>>97096248Actually, I guess I should say it *seems like they were asking that.
To make up for my context blunder, a few other things Moore, Gibbons and Higgins did to point out are Fine saying they should go ignore red lights, as in running by traffic lights due to the police authority their siren yields them, in the last panel and throughout this page he's ignoring the red blinking light of the phone, perhaps for the best in retrospect, the poster he's holding is also a red wash version of the Gratful dead album Aoxomoxoa, serving as an irony in that Fine begins to put together the pattern of the recent murders and incidents while looking at it but then ignores it to answer the phone and discuss a matter to distract him, an palindrome to tie into the theme of Fearful Symmetry the chapter is titled and uses for a match cut transition to the next scene.

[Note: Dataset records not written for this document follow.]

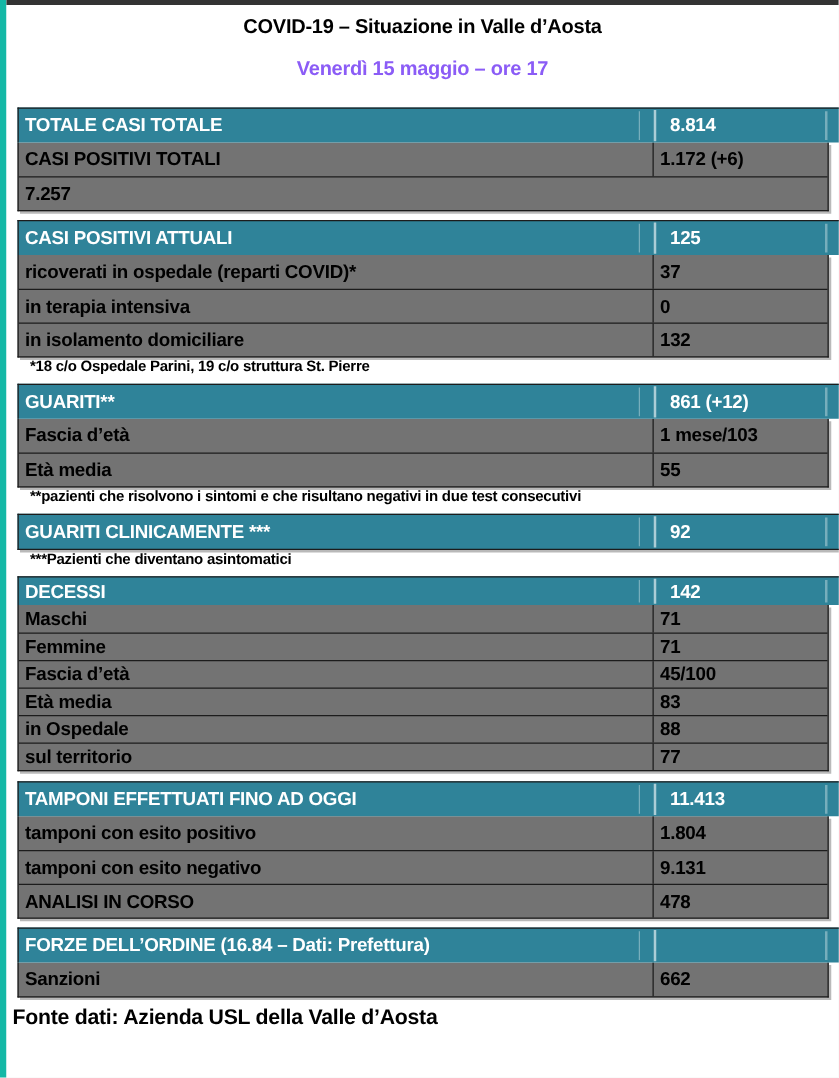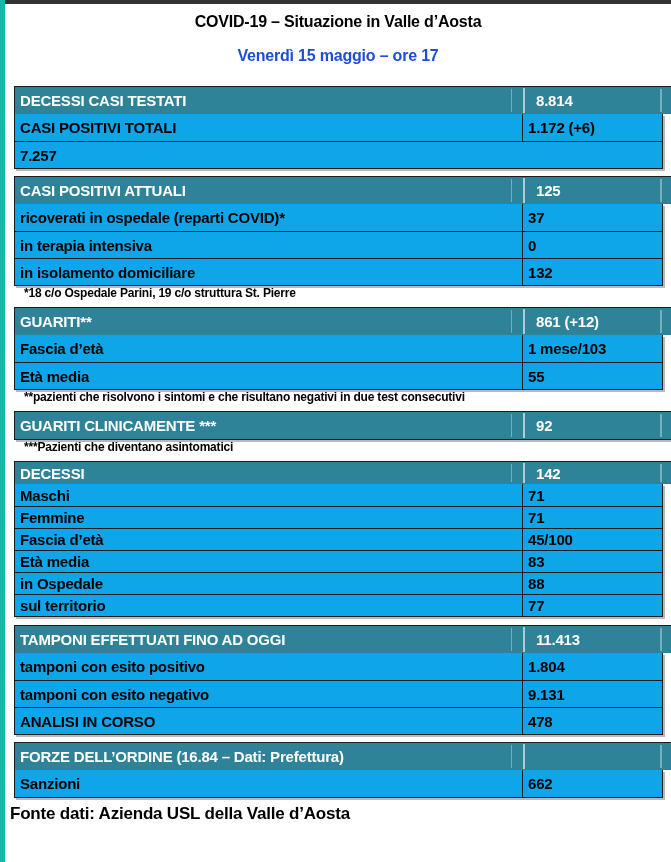"Venerdì 15 maggio – ore" .page-subtitle { color: #1d4ed8 -> #8b5cf6 }
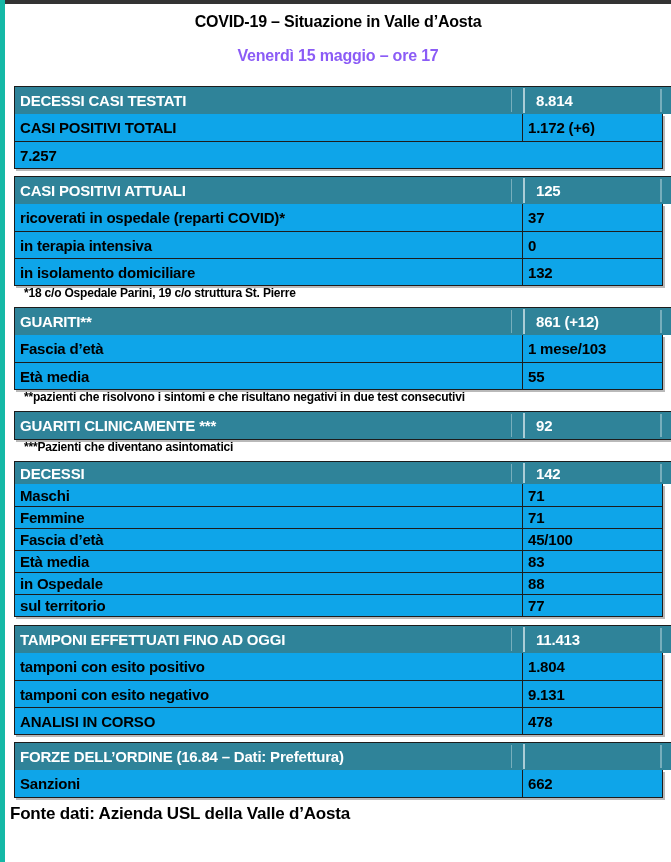"DECESSI CASI TESTATI" div.h-label { text: DECESSI CASI TESTATI -> TOTALE CASI TOTALE }
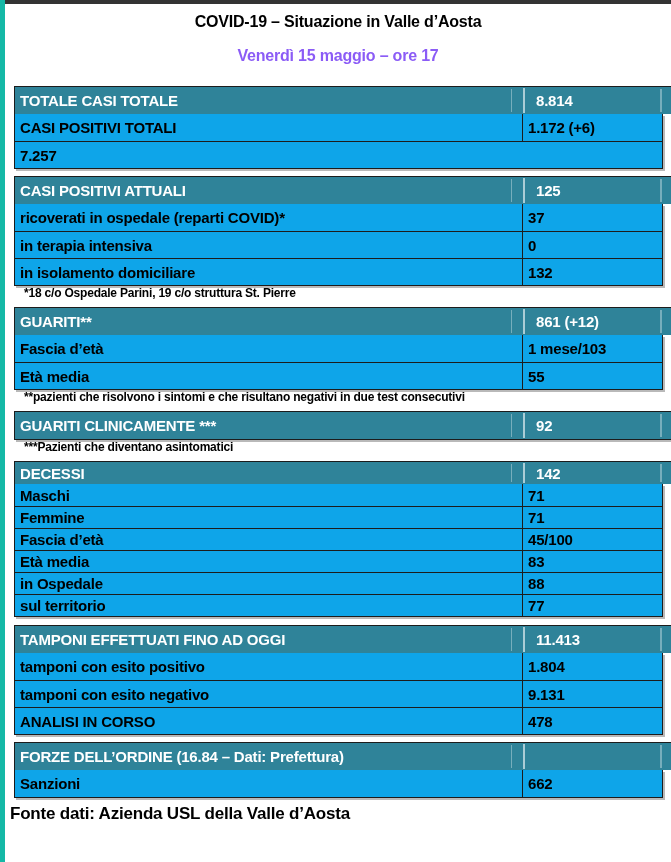"CASI POSITIVI TOTALI" .body { background: #0ea5e9 -> #737373 }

Fine while literally being reflected, reflects on a feeling there's something in the air where we see an advertisement Blimp for the Gunga Diner, a reference to the Gunga Din poem in which one man only comes to regrettably realize the virtue of another he'd taken for granted once the latter is too abused and dead to receive the recognition.
The first person most minds might jump to as Gunga Din is Rorschach given the abuse he takes and his fate despite trying to stop a worse fate for others, but consider that in this chapter it is Jacobi who despite being tolerant towards Edward Blake and Rorschach, even attending the funeral of the former, was threatened and abused by both for things beyond him and not his fault, and then mercilessly killed.
Lastly and most obviously Blake's case file is mirrored. 801:108, another thing the two detectives ignored. I think that should be it.